The experts instead point to the unprecedented moment the country is living through, a pandemic that has killed more than 140,000 Americans, historic unemployment, stay-at-home orders, a mass reckoning over race and police brutality, intense stress and even the weather.

And compared with other years, crime is down overall.

Increased tensions

Local authorities have complained that the surges in federal agents have only exacerbated tensions on the streets.

The decision to dispatch federal agents to American cities is playing out at a hyper-politicised moment when Trump is trying to show he is a ‘law-and-order’ president and painting Democratic-led cities as out of control.
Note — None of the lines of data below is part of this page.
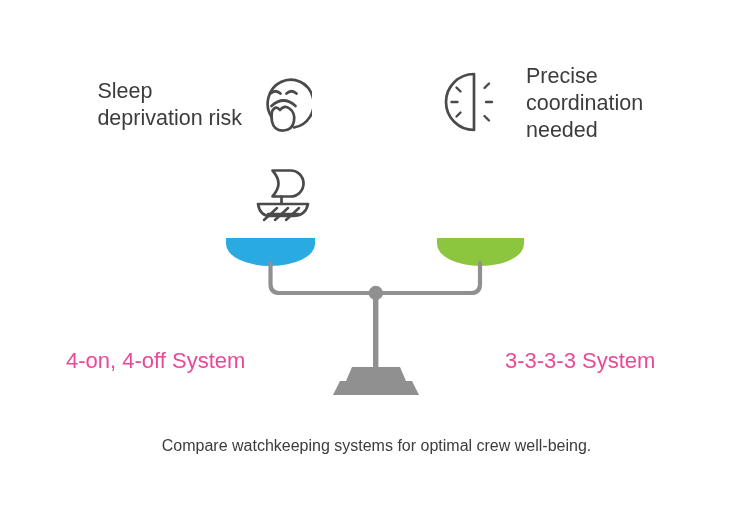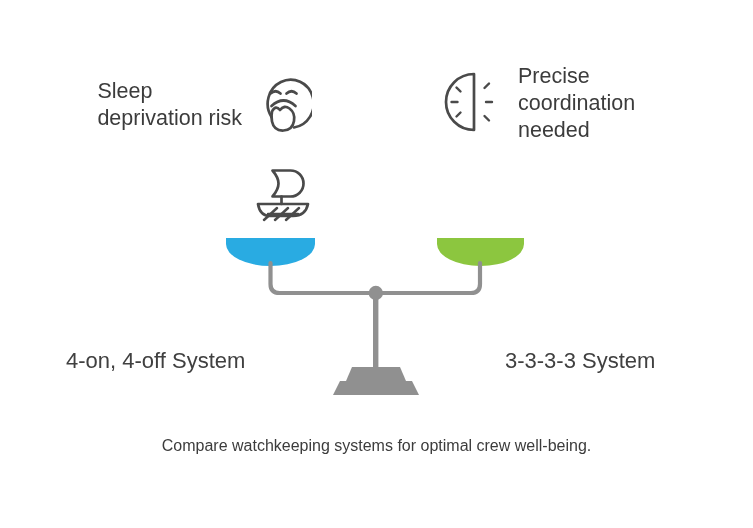--- a/index.html
+++ b/index.html
@@ -25,32 +25,32 @@
   .feat.right .label{text-align:left;}
   .feat .ico{flex:0 0 auto;display:block;}
 
   
   #row-sleep{left:20px;top:70px;width:292px;height:70px;}
   #row-sleep .ico{margin-left:14px;}
   
   #row-structure{left:20px;top:155px;width:296px;height:82px;}
   #row-structure .ico{margin-left:12px;}
   
-  #row-precise{left:441px;top:58px;width:300px;height:90px;}
+  #row-precise{left:441px;top:58px;width:300px;height:90px;gap:8px;}
   #row-precise .ico{margin-right:15px;}
   
   #row-recovery{left:437px;top:160px;width:300px;height:70px;}
   #row-recovery .ico{margin-right:12px;}
 
   
   #scale{position:absolute;left:0;top:0;width:753px;height:528px;pointer-events:none;}
 
   
   .sysname{
-    position:absolute;font-size:22px;color:#404040;white-space:nowrap;
+    position:absolute;font-size:22px;color:#ec4899;white-space:nowrap;
   }
   #sys-left{left:66px;top:348px;}
   #sys-right{left:505px;top:348px;}
 
   
   #caption{
     position:absolute;left:0;top:437px;width:753px;
     text-align:center;font-size:16px;color:#3c3c3c;
   }
 </style>

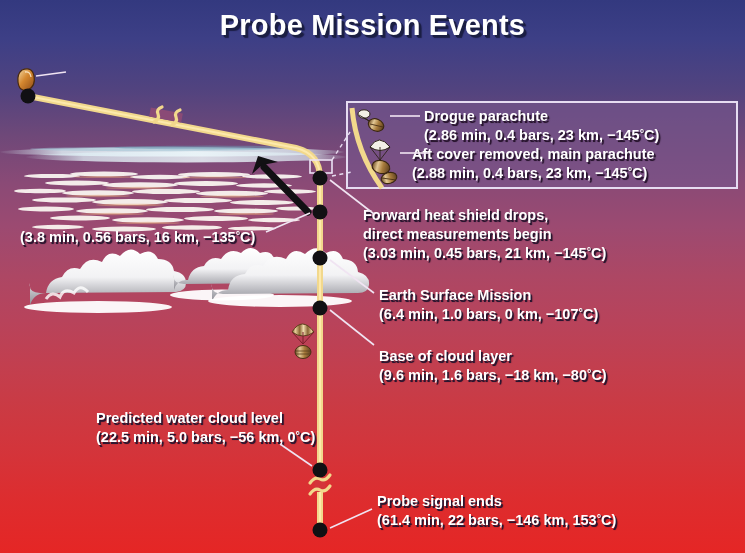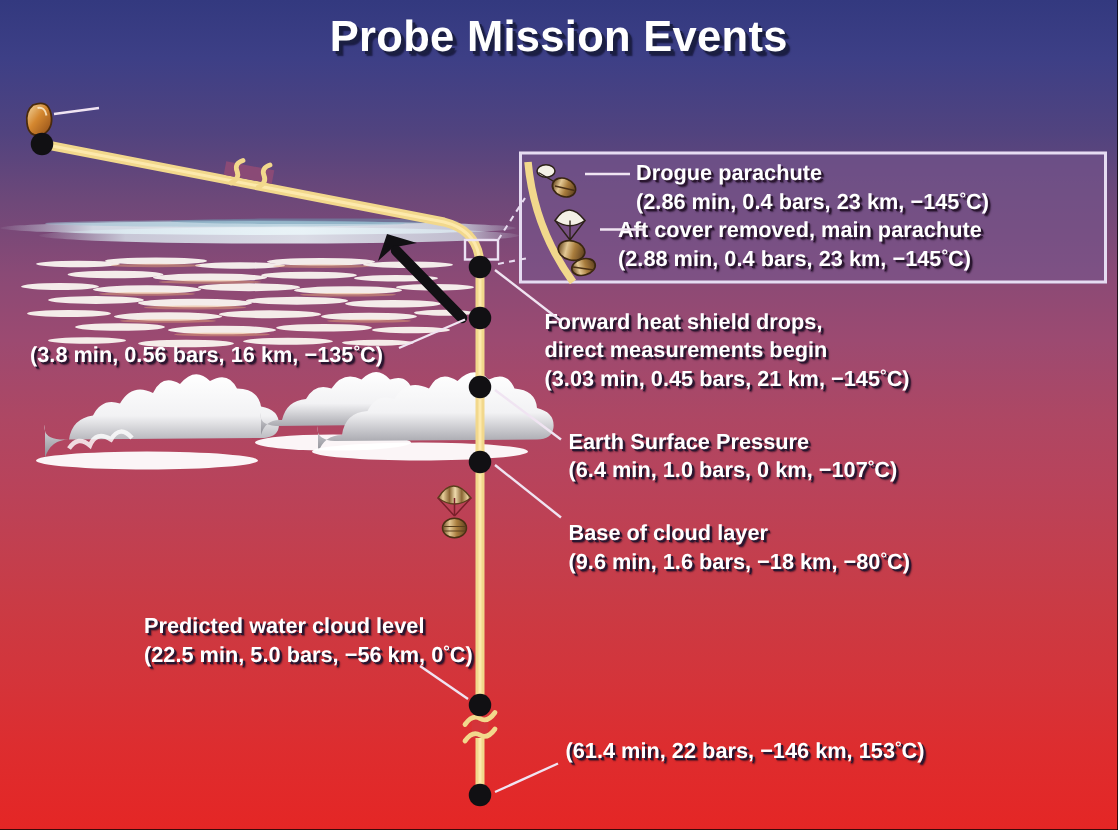--- a/index.html
+++ b/index.html
@@ -308,30 +308,31 @@
     <div><span>(2.88 min, 0.4 bars, 23 km, −145</span><span class="deg">°</span><span>C)</span></div>
   </div>
 
   <div class="lbl" style="left:363px; top:206px;">
     <div>Forward heat shield drops,</div>
     <div>direct measurements begin</div>
     <div><span>(3.03 min, 0.45 bars, 21 km, −145</span><span class="deg">°</span><span>C)</span></div>
   </div>
 
   <div class="lbl" style="left:379px; top:286px;">
-    <div>Earth Surface Pressure</div>
+    <div>Earth Surface Mission</div>
     <div><span>(6.4 min, 1.0 bars, 0 km, −107</span><span class="deg">°</span><span>C)</span></div>
   </div>
 
   <div class="lbl" style="left:379px; top:347px;">
     <div>Base of cloud layer</div>
     <div><span>(9.6 min, 1.6 bars, −18 km, −80</span><span class="deg">°</span><span>C)</span></div>
   </div>
 
   <div class="lbl" style="left:377px; top:492px;">
+    <div>Probe signal ends</div>
     <div><span>(61.4 min, 22 bars, −146 km, 153</span><span class="deg">°</span><span>C)</span></div>
   </div>
 
   <div class="lbl" style="left:20px; top:228px;">
     <div><span>(3.8 min, 0.56 bars, 16 km, −135</span><span class="deg">°</span><span>C)</span></div>
   </div>
 
   <div class="lbl" style="left:96px; top:409px;">
     <div>Predicted water cloud level</div>
     <div><span>(22.5 min, 5.0 bars, −56 km, 0</span><span class="deg">°</span><span>C)</span></div>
With less than four months to go before election day, Trump has been serving up dire warnings that the violence would worsen if his Democratic rival Joe Biden is elected in November, as he tries to win over voters who could be swayed by that message.

But civil unrest in Portland only escalated after federal agents there were accused of whisking people away in unmarked cars without probable case.

The spike in crime has hit hard in some cities with resources already stretched thin from the pandemic.

But the move to send in federal forces was initially rejected by local leaders.

Chicago mayor Lori Lightfoot later said she and other local officials had spoken with federal authorities and come to an understanding.

“I’ve been very clear that we welcome actual partnership,” the Democratic mayor said Tuesday after speaking with federal officials.

“But we do not welcome dictatorship.

“We do not welcome authoritarianism, and we do not welcome unconstitutional arrest and detainment of our residents.

“That is something I will not tolerate.”